• Task brief: Among the records that follow, set down only the lines from the one containing "AVERAGE | lcfizvtop.csv: 0.30 -> 0.33" to the one containing "AVERAGE | chaosrts.csv: 0.61 -> 0.56", both included, exactly.

++++ Information given ++++

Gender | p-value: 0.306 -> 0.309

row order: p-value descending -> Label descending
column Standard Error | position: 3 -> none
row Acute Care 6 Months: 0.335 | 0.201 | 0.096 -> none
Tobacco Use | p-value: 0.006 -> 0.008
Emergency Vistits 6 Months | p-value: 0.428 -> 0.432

++++
++++ Information given ++++

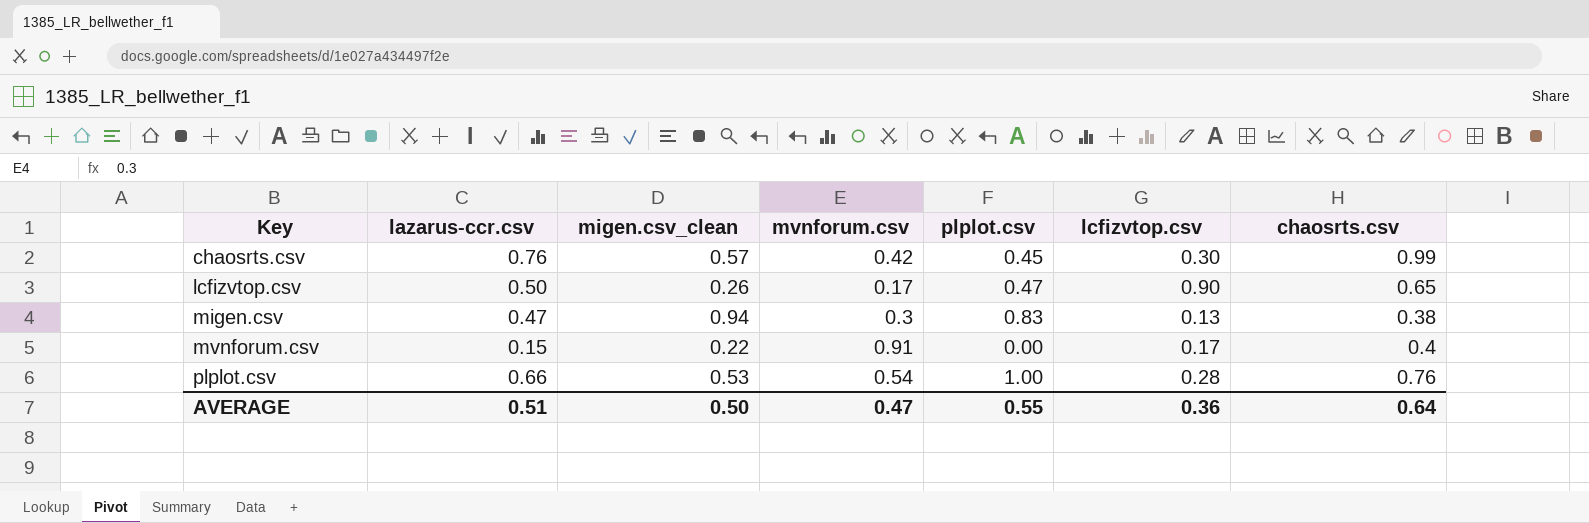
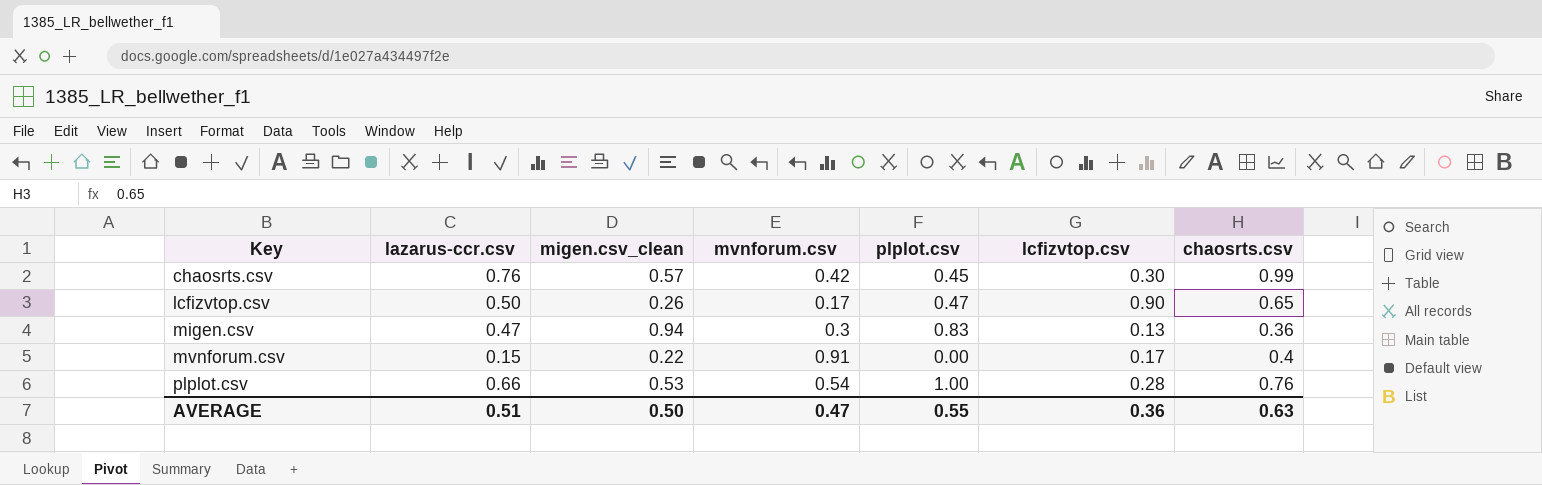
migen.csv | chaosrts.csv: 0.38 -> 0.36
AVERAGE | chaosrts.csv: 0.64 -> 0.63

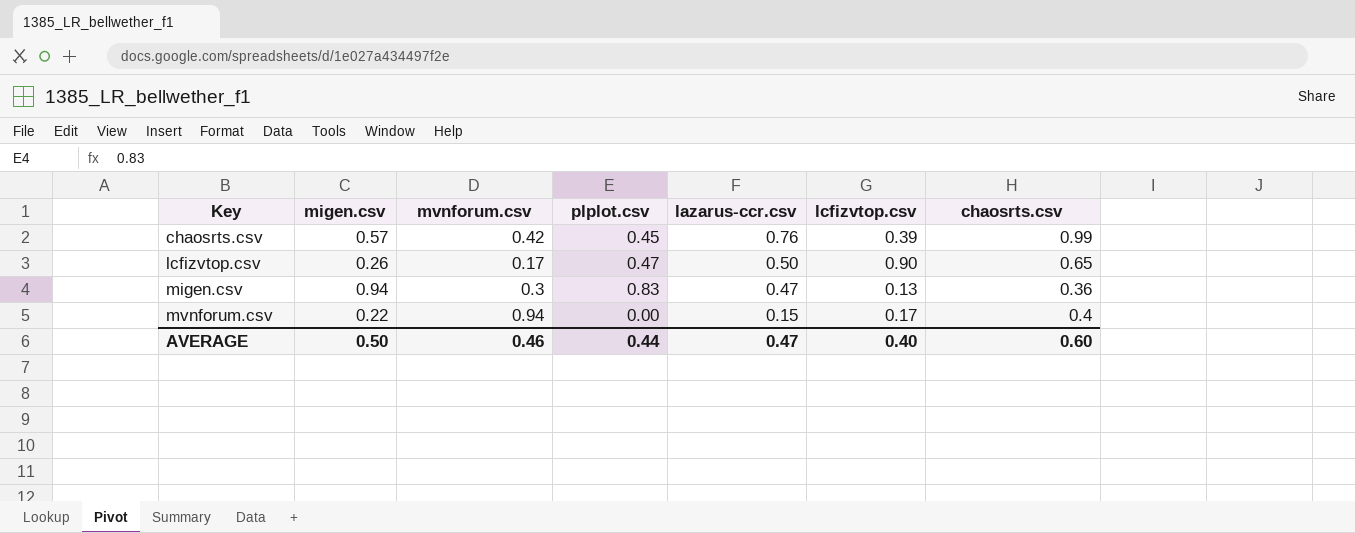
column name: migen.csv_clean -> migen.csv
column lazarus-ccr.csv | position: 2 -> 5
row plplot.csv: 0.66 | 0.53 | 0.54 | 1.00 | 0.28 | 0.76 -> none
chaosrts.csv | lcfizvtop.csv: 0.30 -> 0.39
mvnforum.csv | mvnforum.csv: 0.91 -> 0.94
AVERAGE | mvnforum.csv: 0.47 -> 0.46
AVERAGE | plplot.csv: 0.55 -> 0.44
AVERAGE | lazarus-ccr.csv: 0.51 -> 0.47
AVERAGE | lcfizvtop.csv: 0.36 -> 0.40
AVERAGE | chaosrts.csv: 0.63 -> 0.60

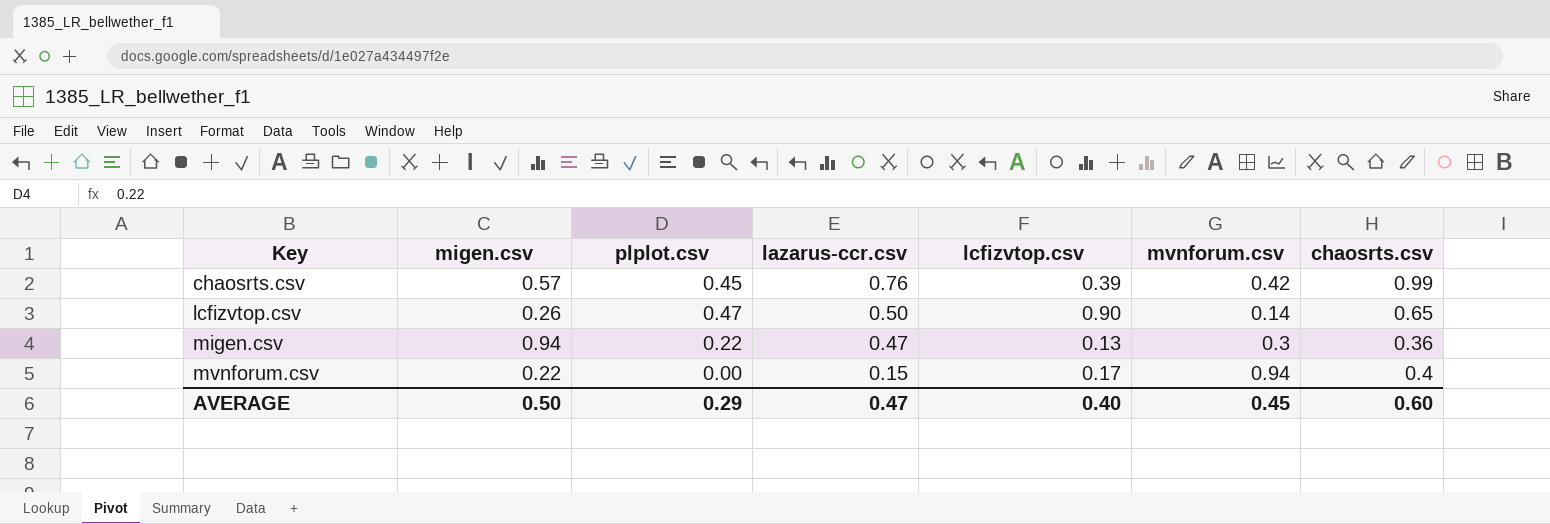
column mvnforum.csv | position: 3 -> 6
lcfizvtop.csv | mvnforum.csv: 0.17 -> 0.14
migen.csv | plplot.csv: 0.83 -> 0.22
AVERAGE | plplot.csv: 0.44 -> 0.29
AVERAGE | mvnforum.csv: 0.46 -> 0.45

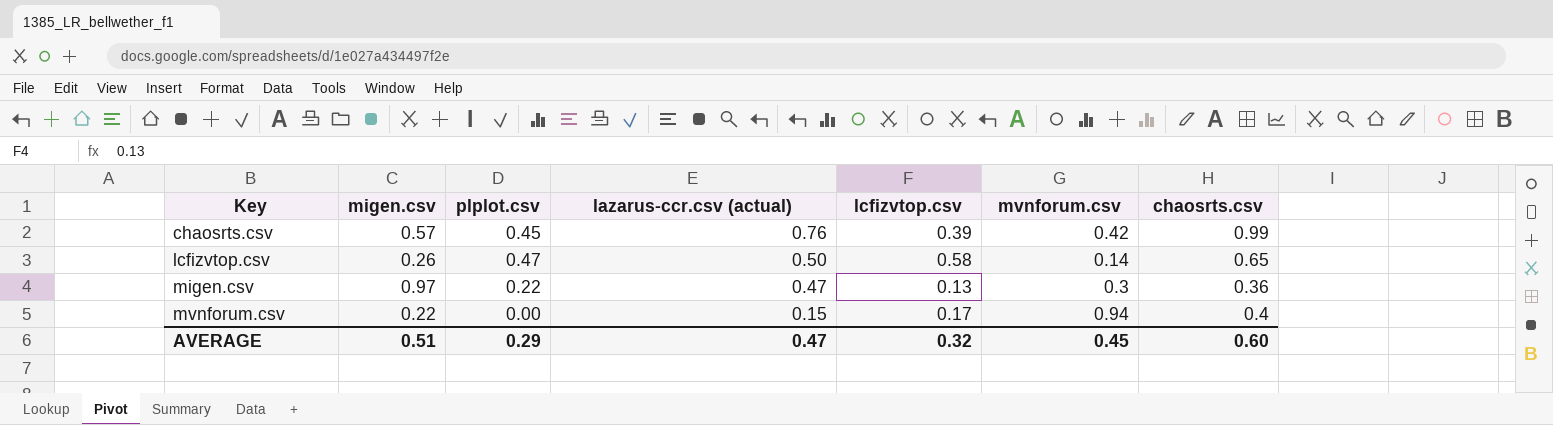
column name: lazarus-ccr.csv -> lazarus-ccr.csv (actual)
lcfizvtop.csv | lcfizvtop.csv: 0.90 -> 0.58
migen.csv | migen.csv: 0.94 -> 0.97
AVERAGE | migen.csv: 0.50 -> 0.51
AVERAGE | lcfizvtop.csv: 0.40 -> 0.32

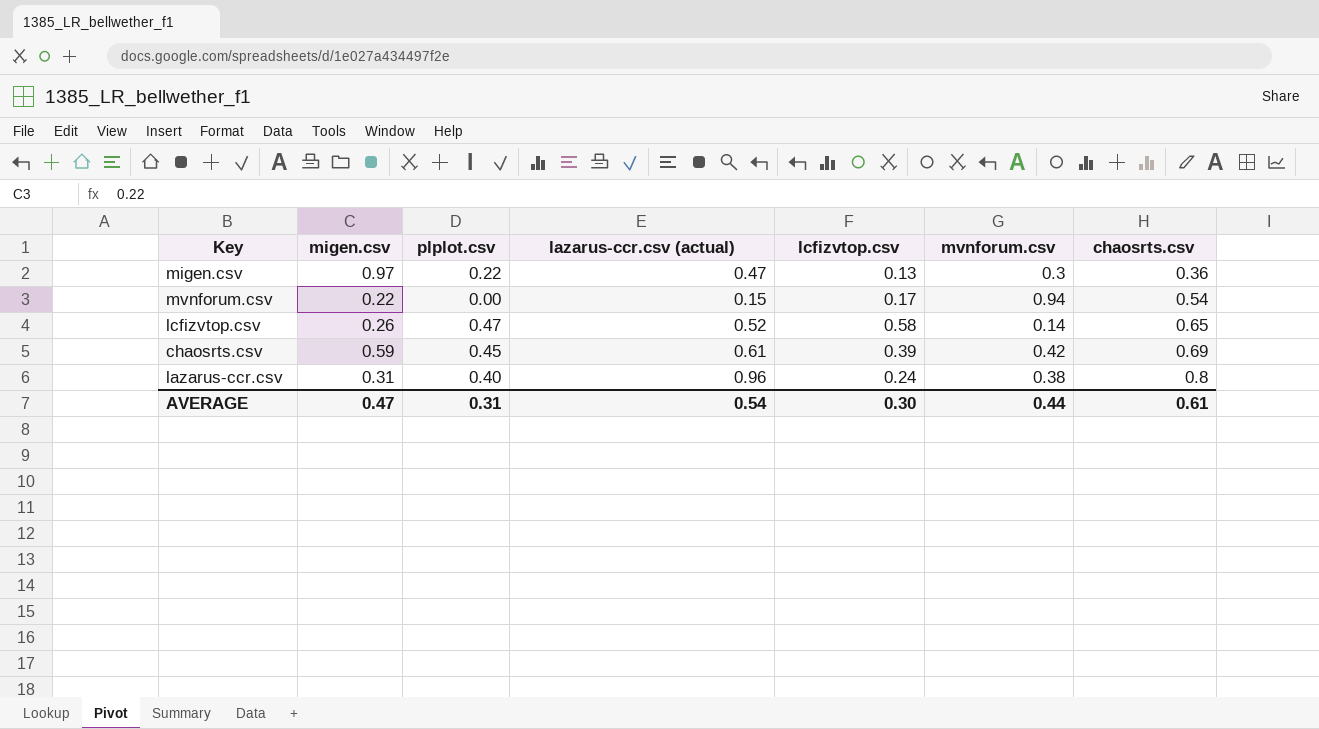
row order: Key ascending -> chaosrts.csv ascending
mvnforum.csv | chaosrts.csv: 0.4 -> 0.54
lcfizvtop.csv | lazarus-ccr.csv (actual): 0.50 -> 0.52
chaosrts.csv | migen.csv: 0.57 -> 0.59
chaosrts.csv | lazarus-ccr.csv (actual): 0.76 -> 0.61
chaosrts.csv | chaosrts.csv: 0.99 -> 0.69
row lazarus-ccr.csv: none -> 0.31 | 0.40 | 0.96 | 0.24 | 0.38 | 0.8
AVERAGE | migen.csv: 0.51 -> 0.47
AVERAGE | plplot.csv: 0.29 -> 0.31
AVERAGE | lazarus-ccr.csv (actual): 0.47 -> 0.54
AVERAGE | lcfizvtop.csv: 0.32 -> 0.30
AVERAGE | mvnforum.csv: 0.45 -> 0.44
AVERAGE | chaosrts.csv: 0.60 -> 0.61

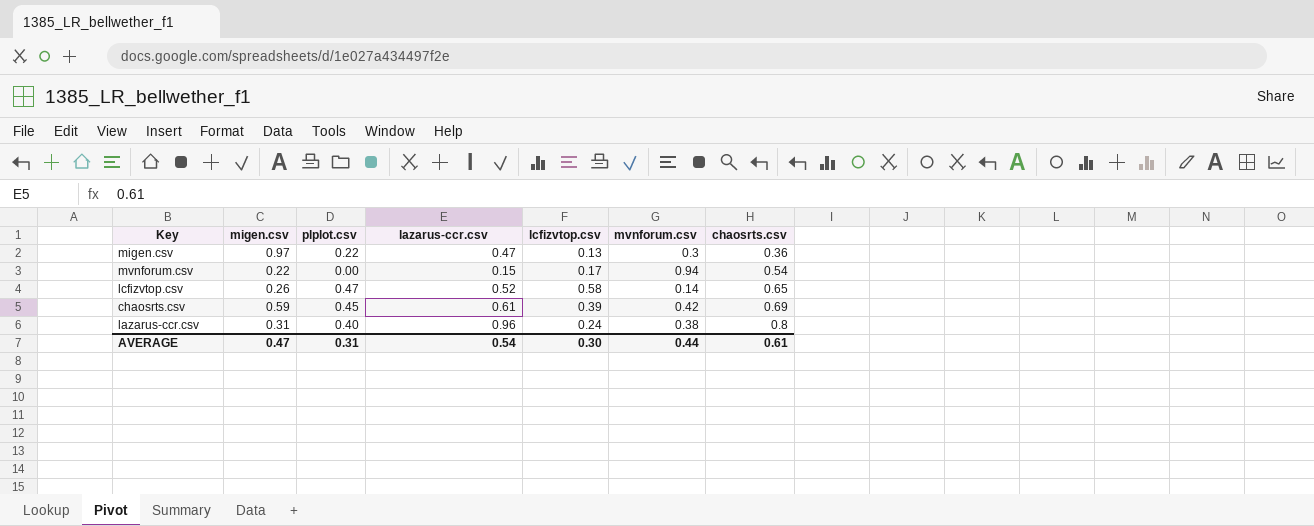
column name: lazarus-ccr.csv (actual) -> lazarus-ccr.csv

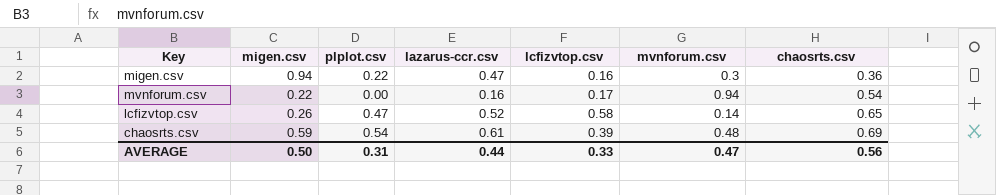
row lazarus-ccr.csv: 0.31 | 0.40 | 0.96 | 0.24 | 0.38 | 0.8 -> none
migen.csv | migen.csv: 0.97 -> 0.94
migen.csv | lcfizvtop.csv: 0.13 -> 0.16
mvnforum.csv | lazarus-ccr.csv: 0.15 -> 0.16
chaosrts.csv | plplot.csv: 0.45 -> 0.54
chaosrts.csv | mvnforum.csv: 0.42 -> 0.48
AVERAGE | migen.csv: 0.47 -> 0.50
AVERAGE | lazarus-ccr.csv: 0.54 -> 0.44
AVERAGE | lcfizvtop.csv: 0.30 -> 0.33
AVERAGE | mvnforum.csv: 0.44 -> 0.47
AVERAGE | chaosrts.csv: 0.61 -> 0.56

++++

• Result below:
AVERAGE | lcfizvtop.csv: 0.30 -> 0.33
AVERAGE | mvnforum.csv: 0.44 -> 0.47
AVERAGE | chaosrts.csv: 0.61 -> 0.56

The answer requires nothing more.